§ Try it: Could you give back every record below exactly, leaving out the pictures?

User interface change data
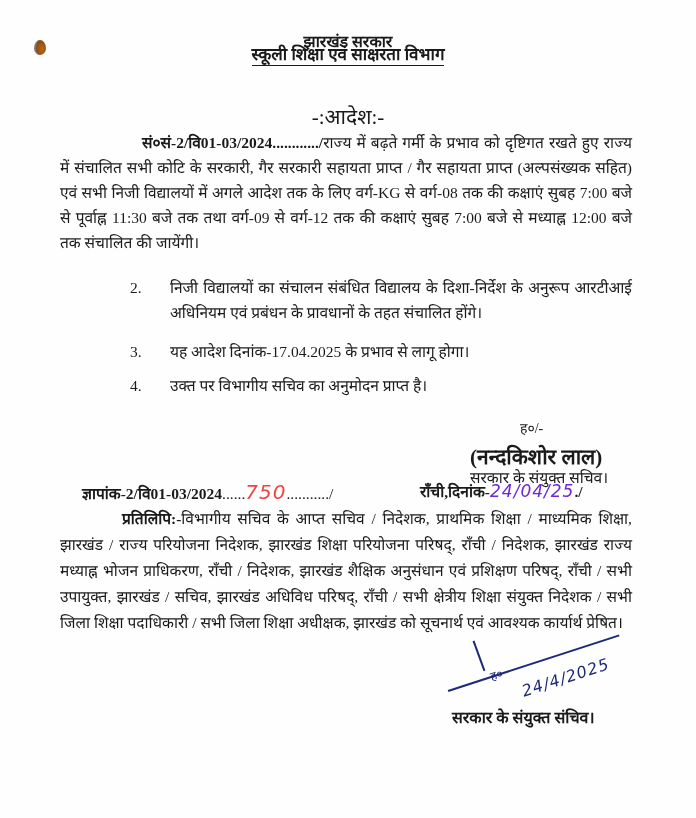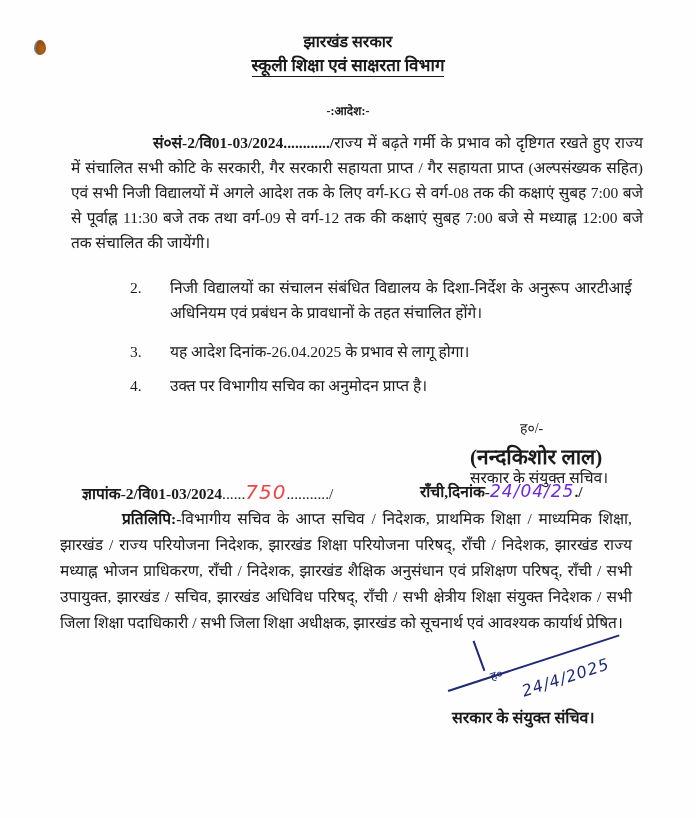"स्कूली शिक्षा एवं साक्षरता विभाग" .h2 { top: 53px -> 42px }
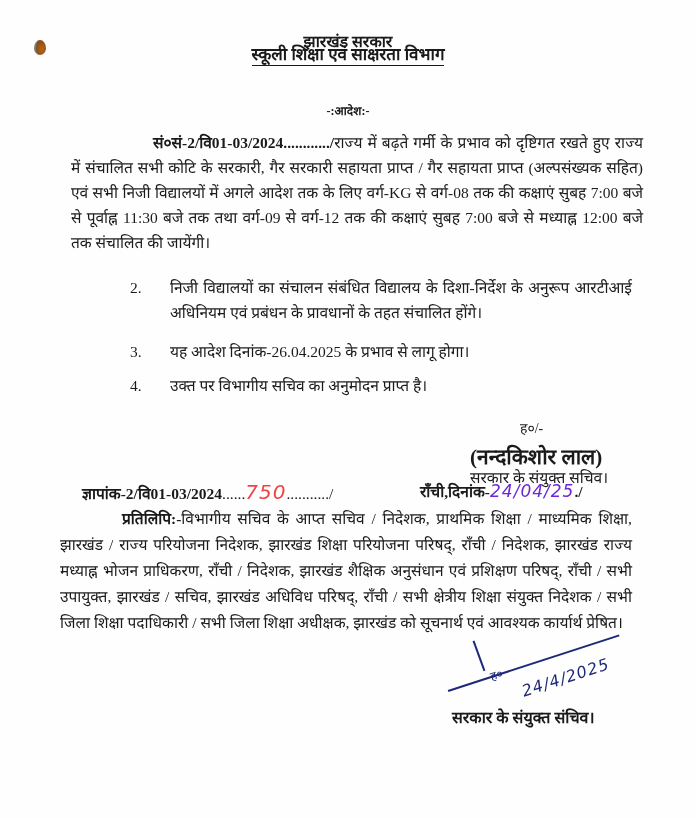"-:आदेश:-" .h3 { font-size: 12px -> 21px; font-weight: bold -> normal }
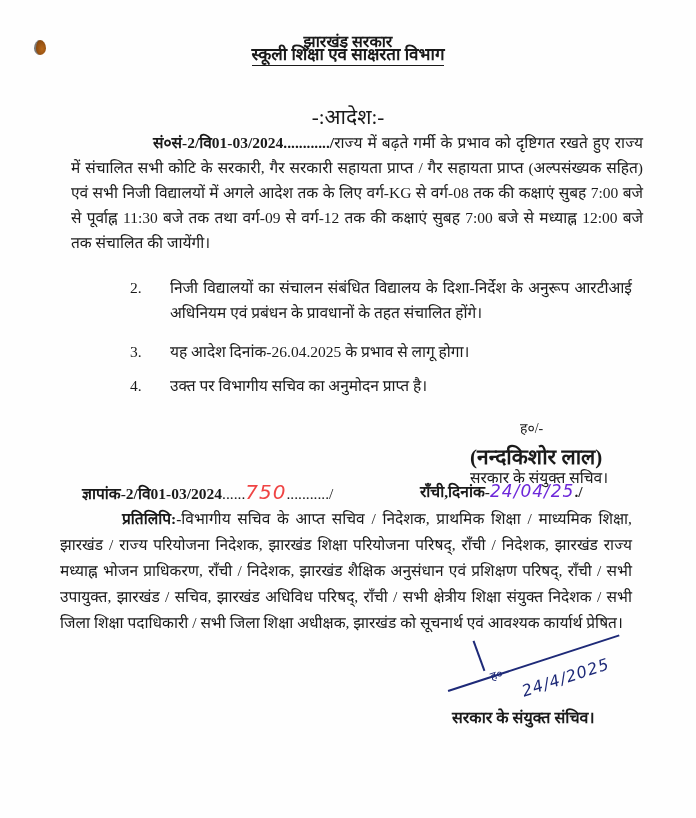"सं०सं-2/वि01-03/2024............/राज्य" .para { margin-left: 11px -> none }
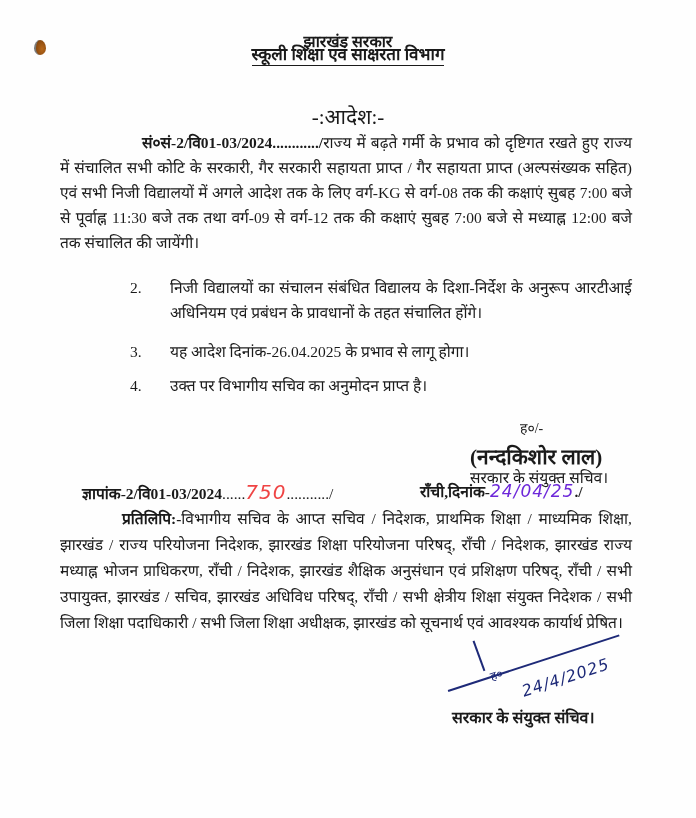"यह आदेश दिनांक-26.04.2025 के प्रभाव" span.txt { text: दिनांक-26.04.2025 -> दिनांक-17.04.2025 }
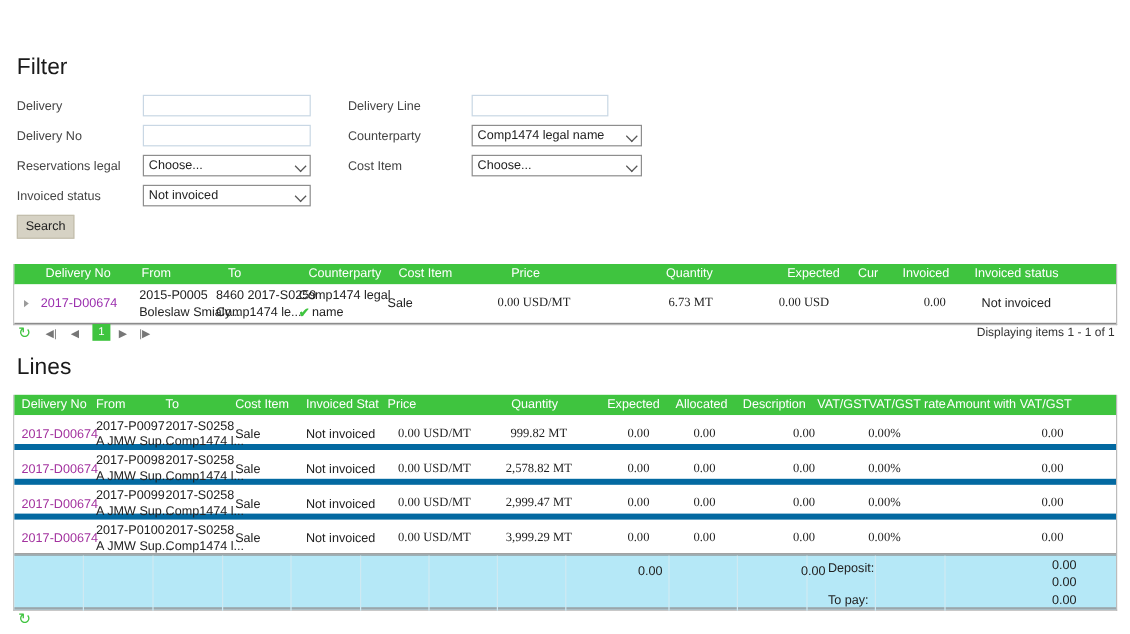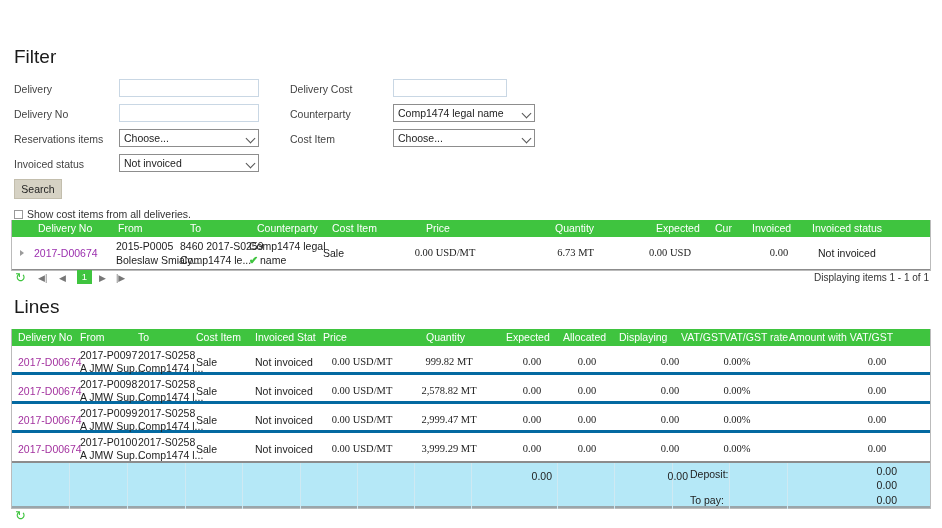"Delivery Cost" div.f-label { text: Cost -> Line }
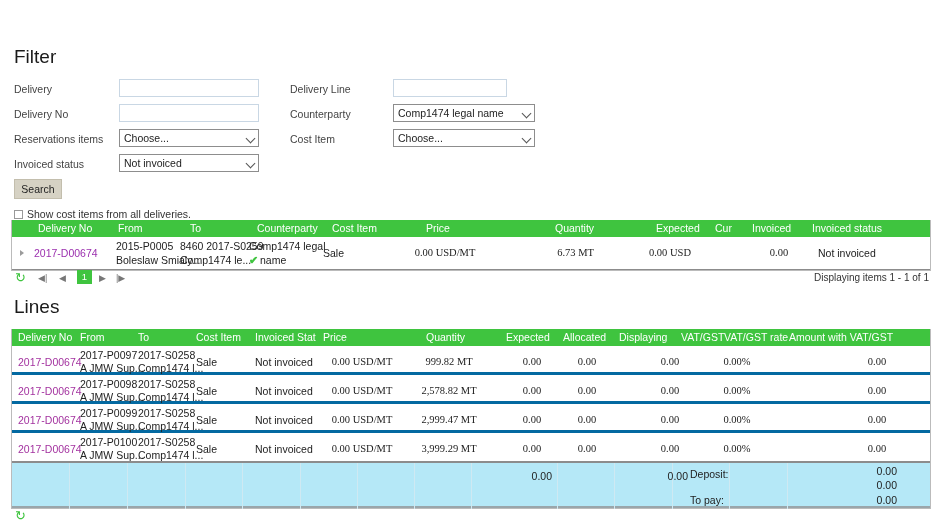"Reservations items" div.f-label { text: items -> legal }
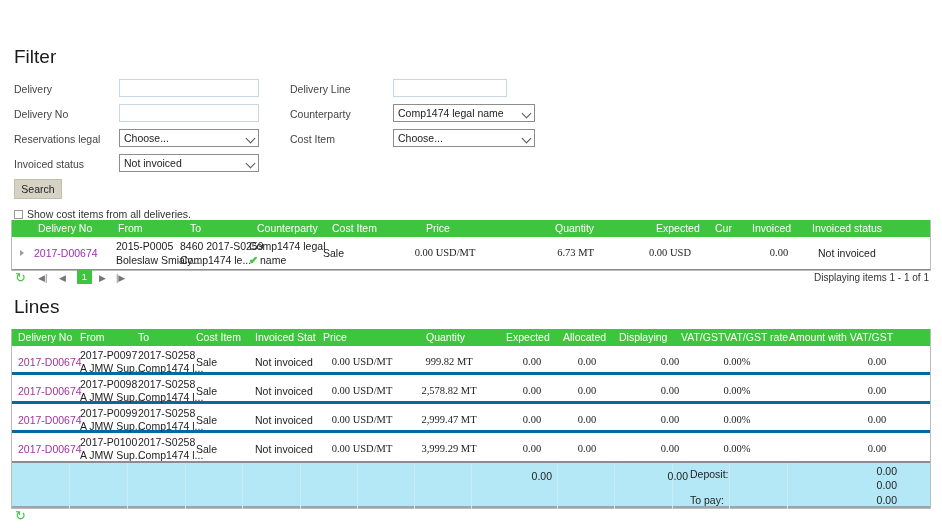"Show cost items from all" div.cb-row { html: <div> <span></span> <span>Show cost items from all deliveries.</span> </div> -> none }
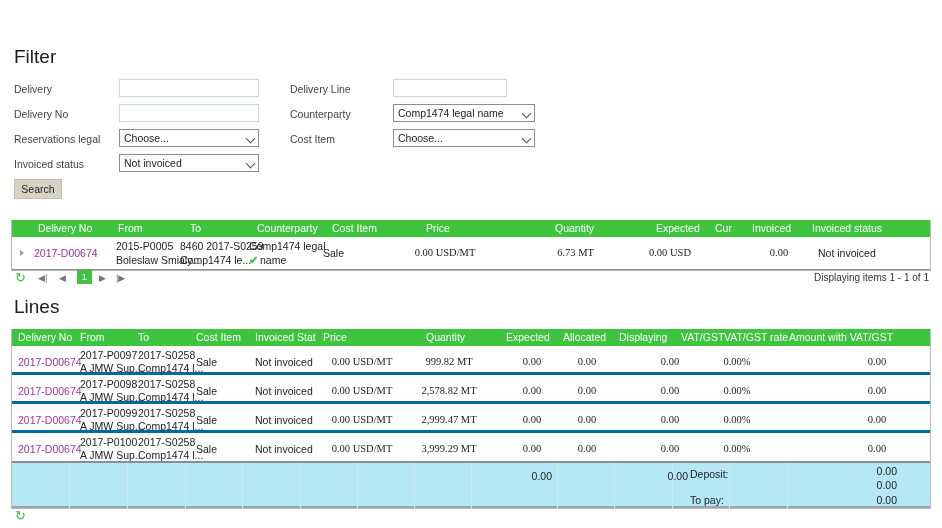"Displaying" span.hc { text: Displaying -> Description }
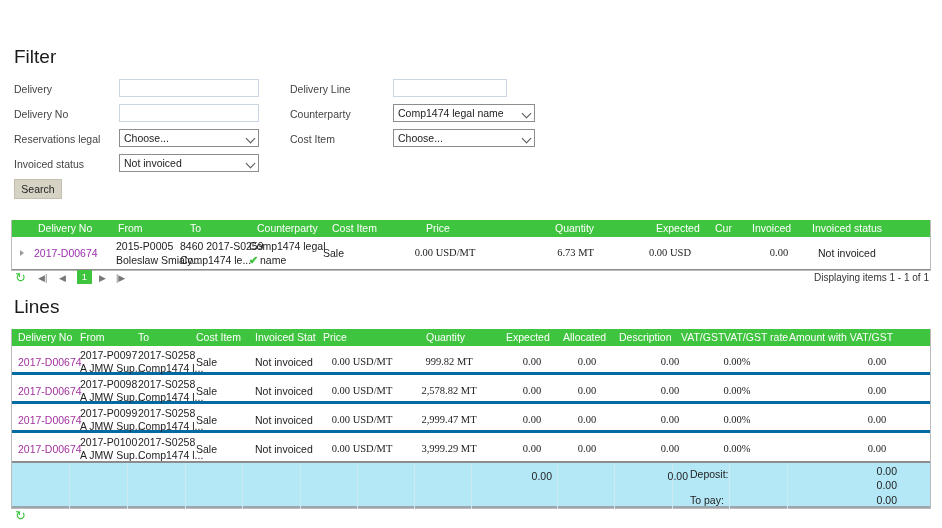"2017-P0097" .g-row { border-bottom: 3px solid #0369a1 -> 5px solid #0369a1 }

§ Exercise output:
"स्कूली शिक्षा एवं साक्षरता विभाग" .h2 { top: 53px -> 42px }
"-:आदेश:-" .h3 { font-size: 12px -> 21px; font-weight: bold -> normal }
"सं०सं-2/वि01-03/2024............/राज्य" .para { margin-left: 11px -> none }
"यह आदेश दिनांक-26.04.2025 के प्रभाव" span.txt { text: दिनांक-26.04.2025 -> दिनांक-17.04.2025 }
"Delivery Cost" div.f-label { text: Cost -> Line }
"Reservations items" div.f-label { text: items -> legal }
"Show cost items from all" div.cb-row { html: <div> <span></span> <span>Show cost items from all deliveries.</span> </div> -> none }
"Displaying" span.hc { text: Displaying -> Description }
"2017-P0097" .g-row { border-bottom: 3px solid #0369a1 -> 5px solid #0369a1 }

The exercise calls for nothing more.